(What is required) Even if the data beneath seems repetitive, write it all out again exactly.

[Start of section]

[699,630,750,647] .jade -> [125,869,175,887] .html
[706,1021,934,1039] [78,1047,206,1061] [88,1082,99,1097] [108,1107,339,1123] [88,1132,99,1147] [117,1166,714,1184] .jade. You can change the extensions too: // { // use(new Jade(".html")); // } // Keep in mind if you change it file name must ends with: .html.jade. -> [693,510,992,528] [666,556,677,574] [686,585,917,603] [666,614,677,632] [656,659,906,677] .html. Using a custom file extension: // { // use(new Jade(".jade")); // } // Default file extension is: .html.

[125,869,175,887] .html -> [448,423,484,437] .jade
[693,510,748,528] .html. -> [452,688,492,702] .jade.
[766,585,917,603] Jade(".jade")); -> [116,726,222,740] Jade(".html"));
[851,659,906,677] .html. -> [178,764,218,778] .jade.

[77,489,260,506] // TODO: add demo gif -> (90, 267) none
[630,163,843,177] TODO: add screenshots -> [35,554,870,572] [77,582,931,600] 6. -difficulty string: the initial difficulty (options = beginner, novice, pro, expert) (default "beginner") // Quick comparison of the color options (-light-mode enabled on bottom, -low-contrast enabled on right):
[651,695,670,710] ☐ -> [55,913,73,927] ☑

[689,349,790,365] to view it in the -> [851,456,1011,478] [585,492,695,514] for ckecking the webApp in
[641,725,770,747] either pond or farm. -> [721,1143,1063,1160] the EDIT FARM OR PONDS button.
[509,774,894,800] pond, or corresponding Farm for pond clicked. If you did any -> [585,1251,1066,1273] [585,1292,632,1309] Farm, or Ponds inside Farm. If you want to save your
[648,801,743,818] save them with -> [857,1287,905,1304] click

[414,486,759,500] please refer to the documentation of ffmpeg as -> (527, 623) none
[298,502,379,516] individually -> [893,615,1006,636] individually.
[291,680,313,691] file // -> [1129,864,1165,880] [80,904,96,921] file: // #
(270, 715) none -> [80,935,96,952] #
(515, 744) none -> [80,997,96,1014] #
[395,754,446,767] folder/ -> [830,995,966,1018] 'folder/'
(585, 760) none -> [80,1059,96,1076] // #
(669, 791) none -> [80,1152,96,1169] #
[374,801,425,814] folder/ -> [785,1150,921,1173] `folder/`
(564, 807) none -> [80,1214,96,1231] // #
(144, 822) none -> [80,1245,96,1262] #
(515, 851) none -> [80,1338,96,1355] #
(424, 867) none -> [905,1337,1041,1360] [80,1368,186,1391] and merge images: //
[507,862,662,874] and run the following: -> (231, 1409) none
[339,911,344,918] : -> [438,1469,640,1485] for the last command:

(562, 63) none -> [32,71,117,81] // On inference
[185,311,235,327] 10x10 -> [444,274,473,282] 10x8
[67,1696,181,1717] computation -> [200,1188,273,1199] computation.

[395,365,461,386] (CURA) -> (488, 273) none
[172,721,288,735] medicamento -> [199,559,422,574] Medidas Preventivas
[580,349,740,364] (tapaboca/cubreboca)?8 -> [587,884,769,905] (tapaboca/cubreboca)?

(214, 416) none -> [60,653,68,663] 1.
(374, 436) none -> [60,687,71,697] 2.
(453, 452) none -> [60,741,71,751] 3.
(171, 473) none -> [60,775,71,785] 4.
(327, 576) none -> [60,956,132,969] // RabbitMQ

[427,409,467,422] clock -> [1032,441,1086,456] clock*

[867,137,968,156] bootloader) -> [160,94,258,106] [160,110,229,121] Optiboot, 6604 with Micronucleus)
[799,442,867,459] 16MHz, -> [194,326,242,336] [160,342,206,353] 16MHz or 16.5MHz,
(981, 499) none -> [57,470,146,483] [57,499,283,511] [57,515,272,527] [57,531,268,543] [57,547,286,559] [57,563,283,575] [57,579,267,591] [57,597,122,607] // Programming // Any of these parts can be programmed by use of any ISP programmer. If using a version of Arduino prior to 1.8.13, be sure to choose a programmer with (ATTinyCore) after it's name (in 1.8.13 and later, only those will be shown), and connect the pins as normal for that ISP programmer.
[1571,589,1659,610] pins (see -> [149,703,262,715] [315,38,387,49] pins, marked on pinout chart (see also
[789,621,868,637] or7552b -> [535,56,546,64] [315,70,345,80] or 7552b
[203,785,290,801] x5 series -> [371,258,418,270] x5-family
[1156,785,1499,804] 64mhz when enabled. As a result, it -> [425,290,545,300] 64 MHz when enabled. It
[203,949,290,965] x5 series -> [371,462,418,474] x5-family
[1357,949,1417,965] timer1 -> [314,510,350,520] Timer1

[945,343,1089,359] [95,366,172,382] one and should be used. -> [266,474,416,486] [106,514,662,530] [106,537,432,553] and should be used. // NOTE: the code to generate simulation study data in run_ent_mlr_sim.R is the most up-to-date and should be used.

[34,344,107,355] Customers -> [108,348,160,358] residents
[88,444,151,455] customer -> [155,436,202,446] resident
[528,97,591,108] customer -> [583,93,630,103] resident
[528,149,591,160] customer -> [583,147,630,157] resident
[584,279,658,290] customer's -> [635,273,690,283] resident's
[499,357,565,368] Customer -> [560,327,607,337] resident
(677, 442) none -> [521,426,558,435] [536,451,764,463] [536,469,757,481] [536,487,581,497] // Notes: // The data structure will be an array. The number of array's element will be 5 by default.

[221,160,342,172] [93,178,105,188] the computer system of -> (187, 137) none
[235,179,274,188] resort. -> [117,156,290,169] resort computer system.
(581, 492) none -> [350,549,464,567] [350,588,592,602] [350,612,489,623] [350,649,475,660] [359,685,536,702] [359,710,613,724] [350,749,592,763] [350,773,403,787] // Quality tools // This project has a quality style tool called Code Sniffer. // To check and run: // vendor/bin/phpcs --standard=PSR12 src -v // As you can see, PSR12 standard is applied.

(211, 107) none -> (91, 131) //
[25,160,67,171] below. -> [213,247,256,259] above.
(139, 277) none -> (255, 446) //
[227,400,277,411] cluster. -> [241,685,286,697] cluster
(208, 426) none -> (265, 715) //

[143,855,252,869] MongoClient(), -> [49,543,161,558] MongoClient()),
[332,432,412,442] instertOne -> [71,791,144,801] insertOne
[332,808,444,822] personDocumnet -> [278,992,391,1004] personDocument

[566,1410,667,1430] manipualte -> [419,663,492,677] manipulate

[End of section]

(Finished task)
[699,630,750,647] .jade -> [125,869,175,887] .html
[706,1021,934,1039] [78,1047,206,1061] [88,1082,99,1097] [108,1107,339,1123] [88,1132,99,1147] [117,1166,714,1184] .jade. You can change the extensions too: // { // use(new Jade(".html")); // } // Keep in mind if you change it file name must ends with: .html.jade. -> [693,510,992,528] [666,556,677,574] [686,585,917,603] [666,614,677,632] [656,659,906,677] .html. Using a custom file extension: // { // use(new Jade(".jade")); // } // Default file extension is: .html.

[125,869,175,887] .html -> [448,423,484,437] .jade
[693,510,748,528] .html. -> [452,688,492,702] .jade.
[766,585,917,603] Jade(".jade")); -> [116,726,222,740] Jade(".html"));
[851,659,906,677] .html. -> [178,764,218,778] .jade.

[77,489,260,506] // TODO: add demo gif -> (90, 267) none
[630,163,843,177] TODO: add screenshots -> [35,554,870,572] [77,582,931,600] 6. -difficulty string: the initial difficulty (options = beginner, novice, pro, expert) (default "beginner") // Quick comparison of the color options (-light-mode enabled on bottom, -low-contrast enabled on right):
[651,695,670,710] ☐ -> [55,913,73,927] ☑

[689,349,790,365] to view it in the -> [851,456,1011,478] [585,492,695,514] for ckecking the webApp in
[641,725,770,747] either pond or farm. -> [721,1143,1063,1160] the EDIT FARM OR PONDS button.
[509,774,894,800] pond, or corresponding Farm for pond clicked. If you did any -> [585,1251,1066,1273] [585,1292,632,1309] Farm, or Ponds inside Farm. If you want to save your
[648,801,743,818] save them with -> [857,1287,905,1304] click

[414,486,759,500] please refer to the documentation of ffmpeg as -> (527, 623) none
[298,502,379,516] individually -> [893,615,1006,636] individually.
[291,680,313,691] file // -> [1129,864,1165,880] [80,904,96,921] file: // #
(270, 715) none -> [80,935,96,952] #
(515, 744) none -> [80,997,96,1014] #
[395,754,446,767] folder/ -> [830,995,966,1018] 'folder/'
(585, 760) none -> [80,1059,96,1076] // #
(669, 791) none -> [80,1152,96,1169] #
[374,801,425,814] folder/ -> [785,1150,921,1173] `folder/`
(564, 807) none -> [80,1214,96,1231] // #
(144, 822) none -> [80,1245,96,1262] #
(515, 851) none -> [80,1338,96,1355] #
(424, 867) none -> [905,1337,1041,1360] [80,1368,186,1391] and merge images: //
[507,862,662,874] and run the following: -> (231, 1409) none
[339,911,344,918] : -> [438,1469,640,1485] for the last command:

(562, 63) none -> [32,71,117,81] // On inference
[185,311,235,327] 10x10 -> [444,274,473,282] 10x8
[67,1696,181,1717] computation -> [200,1188,273,1199] computation.

[395,365,461,386] (CURA) -> (488, 273) none
[172,721,288,735] medicamento -> [199,559,422,574] Medidas Preventivas
[580,349,740,364] (tapaboca/cubreboca)?8 -> [587,884,769,905] (tapaboca/cubreboca)?

(214, 416) none -> [60,653,68,663] 1.
(374, 436) none -> [60,687,71,697] 2.
(453, 452) none -> [60,741,71,751] 3.
(171, 473) none -> [60,775,71,785] 4.
(327, 576) none -> [60,956,132,969] // RabbitMQ

[427,409,467,422] clock -> [1032,441,1086,456] clock*

[867,137,968,156] bootloader) -> [160,94,258,106] [160,110,229,121] Optiboot, 6604 with Micronucleus)
[799,442,867,459] 16MHz, -> [194,326,242,336] [160,342,206,353] 16MHz or 16.5MHz,
(981, 499) none -> [57,470,146,483] [57,499,283,511] [57,515,272,527] [57,531,268,543] [57,547,286,559] [57,563,283,575] [57,579,267,591] [57,597,122,607] // Programming // Any of these parts can be programmed by use of any ISP programmer. If using a version of Arduino prior to 1.8.13, be sure to choose a programmer with (ATTinyCore) after it's name (in 1.8.13 and later, only those will be shown), and connect the pins as normal for that ISP programmer.
[1571,589,1659,610] pins (see -> [149,703,262,715] [315,38,387,49] pins, marked on pinout chart (see also
[789,621,868,637] or7552b -> [535,56,546,64] [315,70,345,80] or 7552b
[203,785,290,801] x5 series -> [371,258,418,270] x5-family
[1156,785,1499,804] 64mhz when enabled. As a result, it -> [425,290,545,300] 64 MHz when enabled. It
[203,949,290,965] x5 series -> [371,462,418,474] x5-family
[1357,949,1417,965] timer1 -> [314,510,350,520] Timer1

[945,343,1089,359] [95,366,172,382] one and should be used. -> [266,474,416,486] [106,514,662,530] [106,537,432,553] and should be used. // NOTE: the code to generate simulation study data in run_ent_mlr_sim.R is the most up-to-date and should be used.

[34,344,107,355] Customers -> [108,348,160,358] residents
[88,444,151,455] customer -> [155,436,202,446] resident
[528,97,591,108] customer -> [583,93,630,103] resident
[528,149,591,160] customer -> [583,147,630,157] resident
[584,279,658,290] customer's -> [635,273,690,283] resident's
[499,357,565,368] Customer -> [560,327,607,337] resident
(677, 442) none -> [521,426,558,435] [536,451,764,463] [536,469,757,481] [536,487,581,497] // Notes: // The data structure will be an array. The number of array's element will be 5 by default.

[221,160,342,172] [93,178,105,188] the computer system of -> (187, 137) none
[235,179,274,188] resort. -> [117,156,290,169] resort computer system.
(581, 492) none -> [350,549,464,567] [350,588,592,602] [350,612,489,623] [350,649,475,660] [359,685,536,702] [359,710,613,724] [350,749,592,763] [350,773,403,787] // Quality tools // This project has a quality style tool called Code Sniffer. // To check and run: // vendor/bin/phpcs --standard=PSR12 src -v // As you can see, PSR12 standard is applied.

(211, 107) none -> (91, 131) //
[25,160,67,171] below. -> [213,247,256,259] above.
(139, 277) none -> (255, 446) //
[227,400,277,411] cluster. -> [241,685,286,697] cluster
(208, 426) none -> (265, 715) //

[143,855,252,869] MongoClient(), -> [49,543,161,558] MongoClient()),
[332,432,412,442] instertOne -> [71,791,144,801] insertOne
[332,808,444,822] personDocumnet -> [278,992,391,1004] personDocument

[566,1410,667,1430] manipualte -> [419,663,492,677] manipulate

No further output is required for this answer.